Readers hardly need assistance in evaluating these passages and the motivations behind them.
Ultimately, there is something more worrying here than just a biased polemic by a lone academic. The cadre of figures who are noisily trumpeting connections between Nazism and Jihadism, whether genealogical, rhetorical, or moral, link this argument to wider political projects with suspicious consistency. It is not that there is nothing to the argument; by far the most compelling section of Patterson’s book is his mention of Nazi Arab-language broadcasts, and former Nazis’ roles in the governments of Arab states, although both phenomena are detailed briefly and with insufficient criticality. But whether with Berman’s advocacy for humanitarian intervention, or Patterson’s deflection of criticism from Israel, prior political or religious projects are driving the production of supposedly empirical claims, rather than visa-versa. Political analysts are human. They hold preconceptions and are naturally reluctant to change or abandon their theories, but the least we should demand is that they acknowledge these dangers and work to counter them. That authors like Patterson eschew such efforts with so casual and complete a disregard is dangerous precisely because Jihadism is a phenomenon of such great moral and emotive significance. That it may legitimately be called evil only reinforces the damage that will be done by mystifying its nature and causes.

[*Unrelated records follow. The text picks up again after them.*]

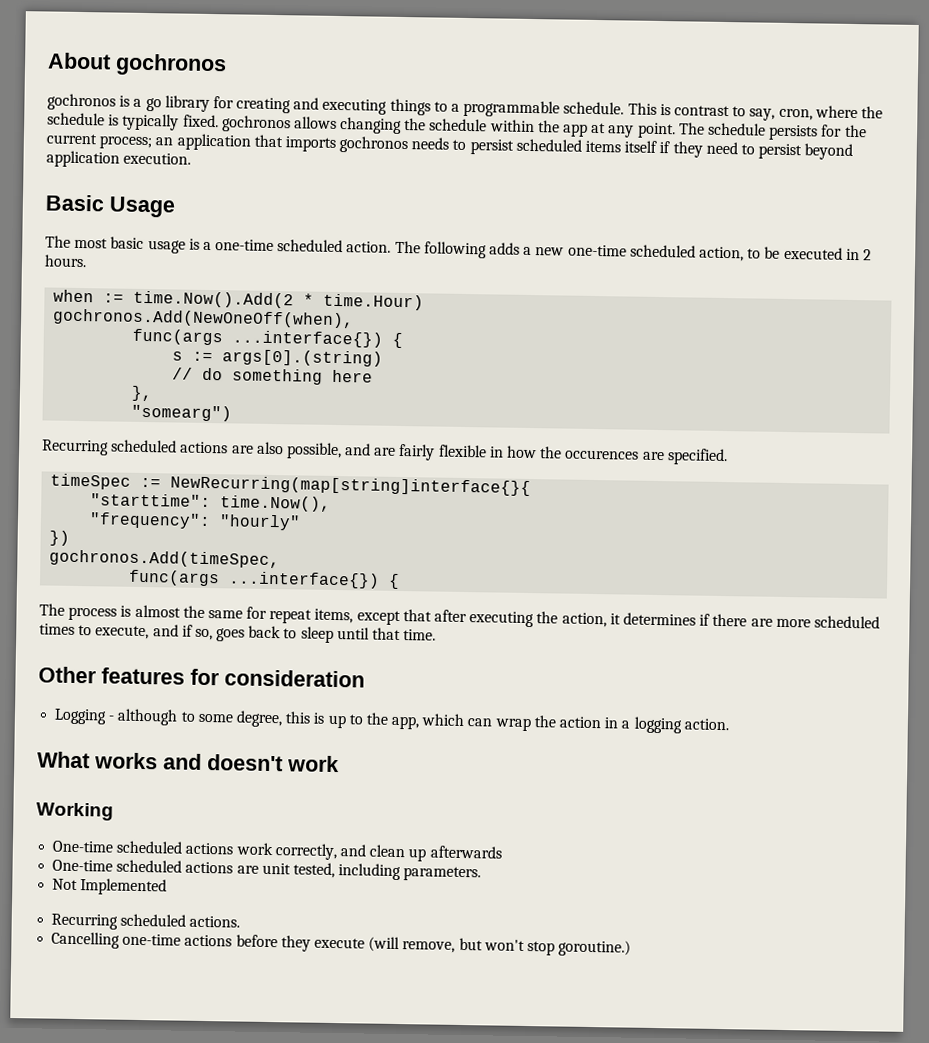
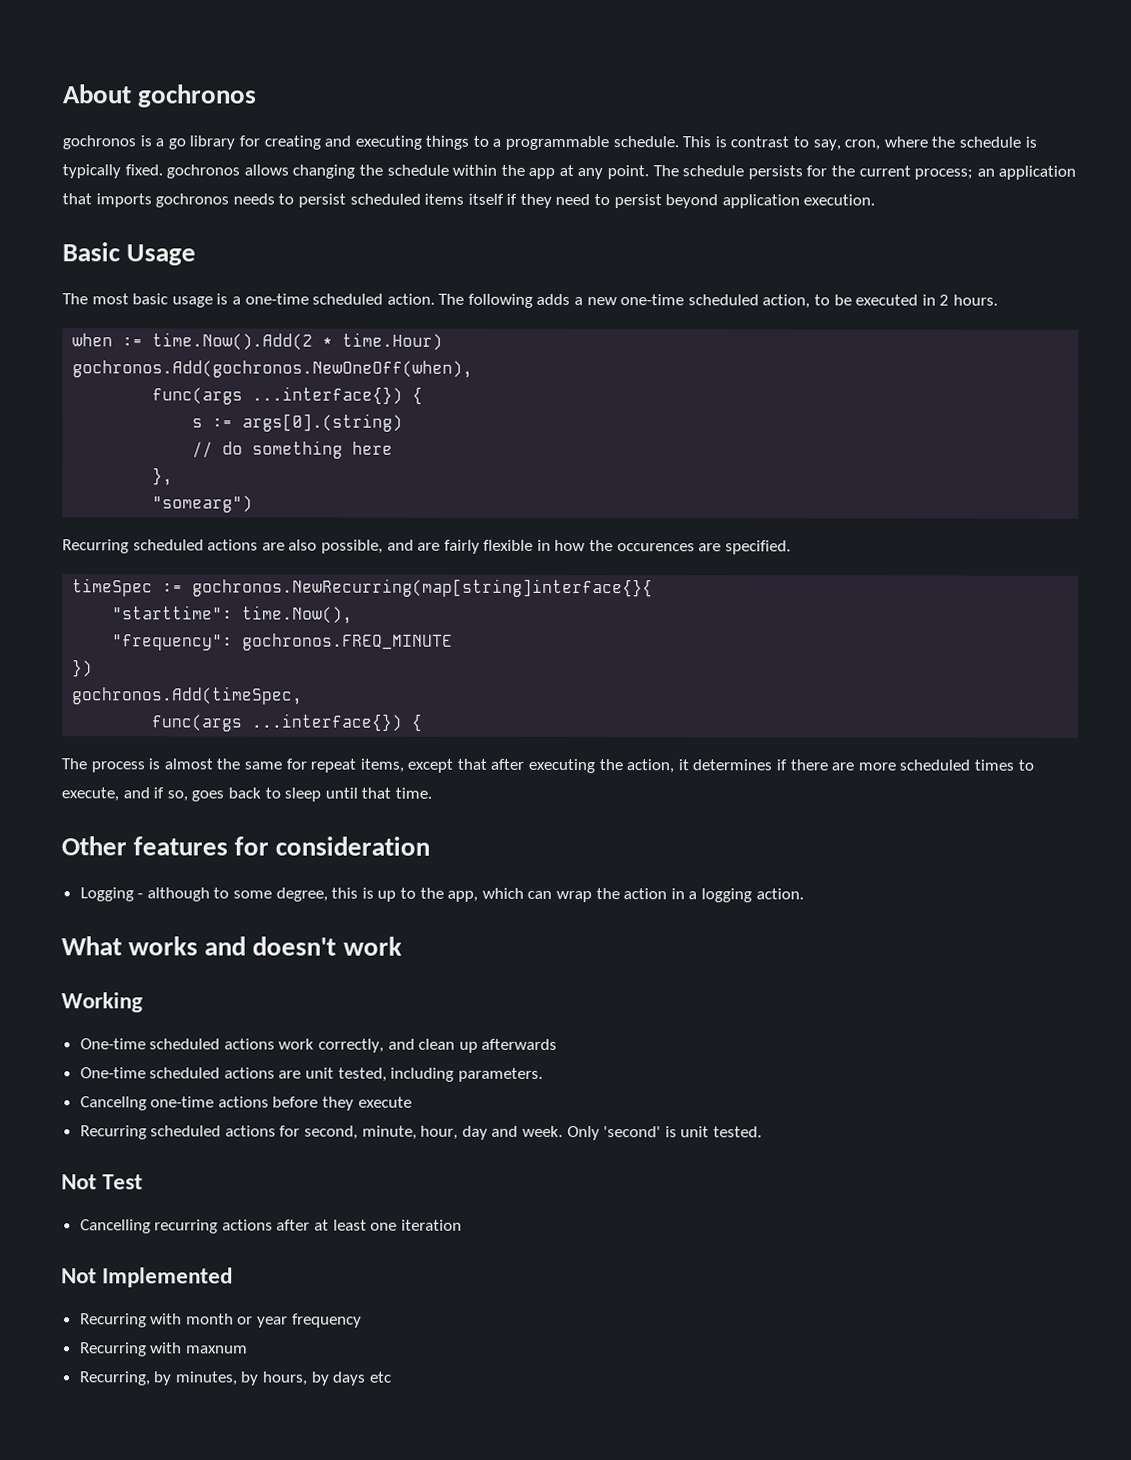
[53,308,355,329] gochronos.Add(NewOneOff(when), -> [72,360,474,378] gochronos.Add(gochronos.NewOneOff(when),
[170,475,532,497] NewRecurring(map[string]interface{}{ -> [192,578,654,598] gochronos.NewRecurring(map[string]interface{}{
[219,514,302,531] "hourly" -> [242,633,454,651] gochronos.FREQ_MINUTE
[52,878,168,896] [51,913,241,930] [51,931,121,949] Not Implemented // Recurring scheduled actions. // Cancelling -> [79,1096,147,1111] Cancellng
[368,936,632,957] (will remove, but won't stop goroutine.) -> [79,1125,762,1141] [61,1174,144,1190] [79,1219,462,1234] [61,1267,234,1288] [79,1313,362,1328] [79,1342,248,1357] [78,1371,391,1386] // Recurring scheduled actions for second, minute, hour, day and week. Only 'second' is unit tested. // Not Test // Cancelling recurring actions after at least one iteration // Not Implemented // Recurring with month or year frequency // Recurring with maxnum // Recurring, by minutes, by hours, by days etc

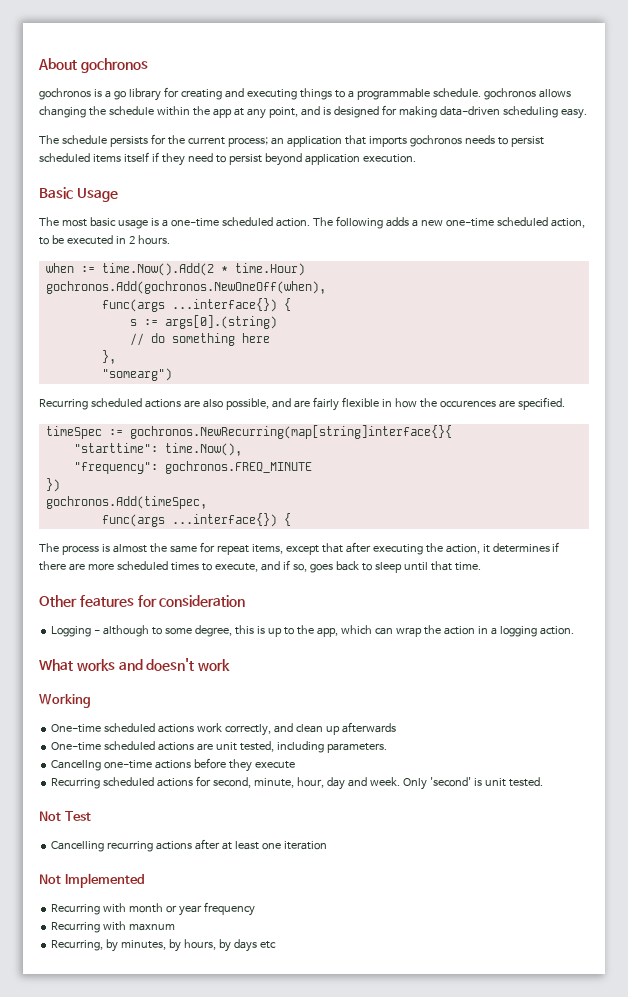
[682,136,1037,151] [62,164,163,179] This is contrast to say, cron, where the schedule is typically fixed. -> (481, 92) none
[607,165,650,180] point. -> [268,105,587,119] point, and is designed for making data-driven scheduling easy. //

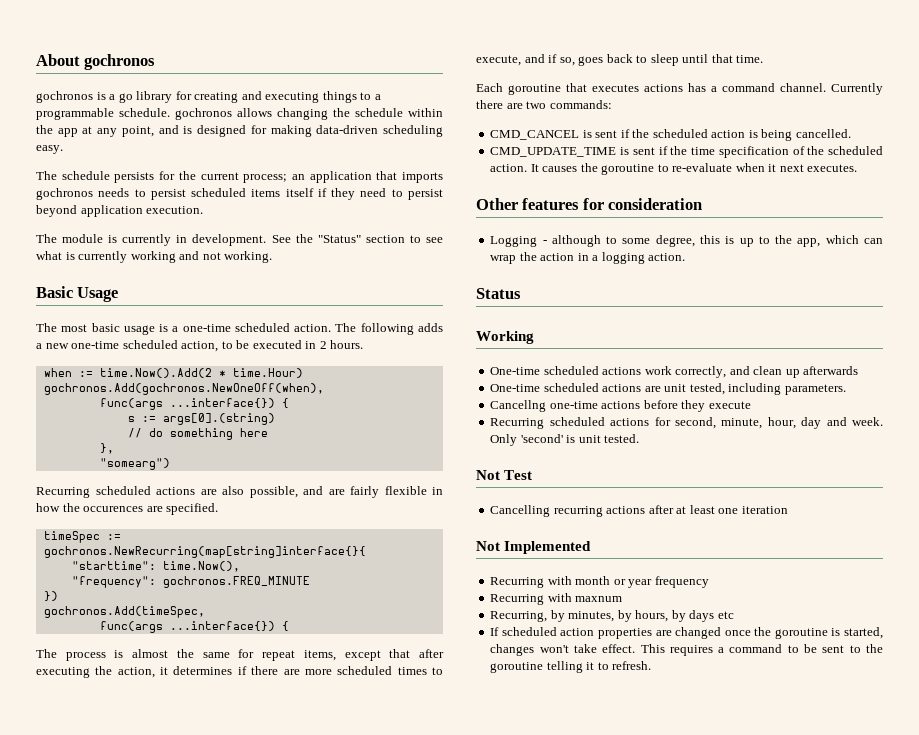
(416, 158) none -> [36,234,443,246] [36,251,273,263] // The module is currently in development. See the "Status" section to see what is currently working and not working.
(481, 566) none -> [476,83,883,95] [476,100,612,109] [490,129,851,141] [490,146,883,158] [490,163,858,175] // Each goroutine that executes actions has a command channel. Currently there are two commands: // CMD_CANCEL is sent if the scheduled action is being cancelled. // CMD_UPDATE_TIME is sent if the time specification of the scheduled action. It causes the goroutine to re-evaluate when it next executes.
[39,658,231,671] What works and doesn't work -> [476,288,521,299] Status
(276, 945) none -> [490,627,883,639] [490,644,883,656] [490,661,652,673] // If scheduled action properties are changed once the goroutine is started, changes won't take effect. This requires a command to be sent to the goroutine telling it to refresh.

Indeed, the flaws of Genealogy of Evil are so extensive and visible that regrettably one cannot but ask serious questions as to how it possibly got through the Cambridge University Press vetting process. The limited truths—that some influence was wielded by Nazism over certain Islamic extremists, and that exterminationist anti-Semitism continues to motivate many of them—do not disguise the overwhelmingly propagandistic nature of this book. Its appalling abuse of interpretive method, and Patterson’s transparent promotion of an analytically blinkered political and religious agenda, have no place in anything with pretensions to academic work.
Jonathan Leader Maynard is reading for a DPhil in Political Theory at University College, Oxford.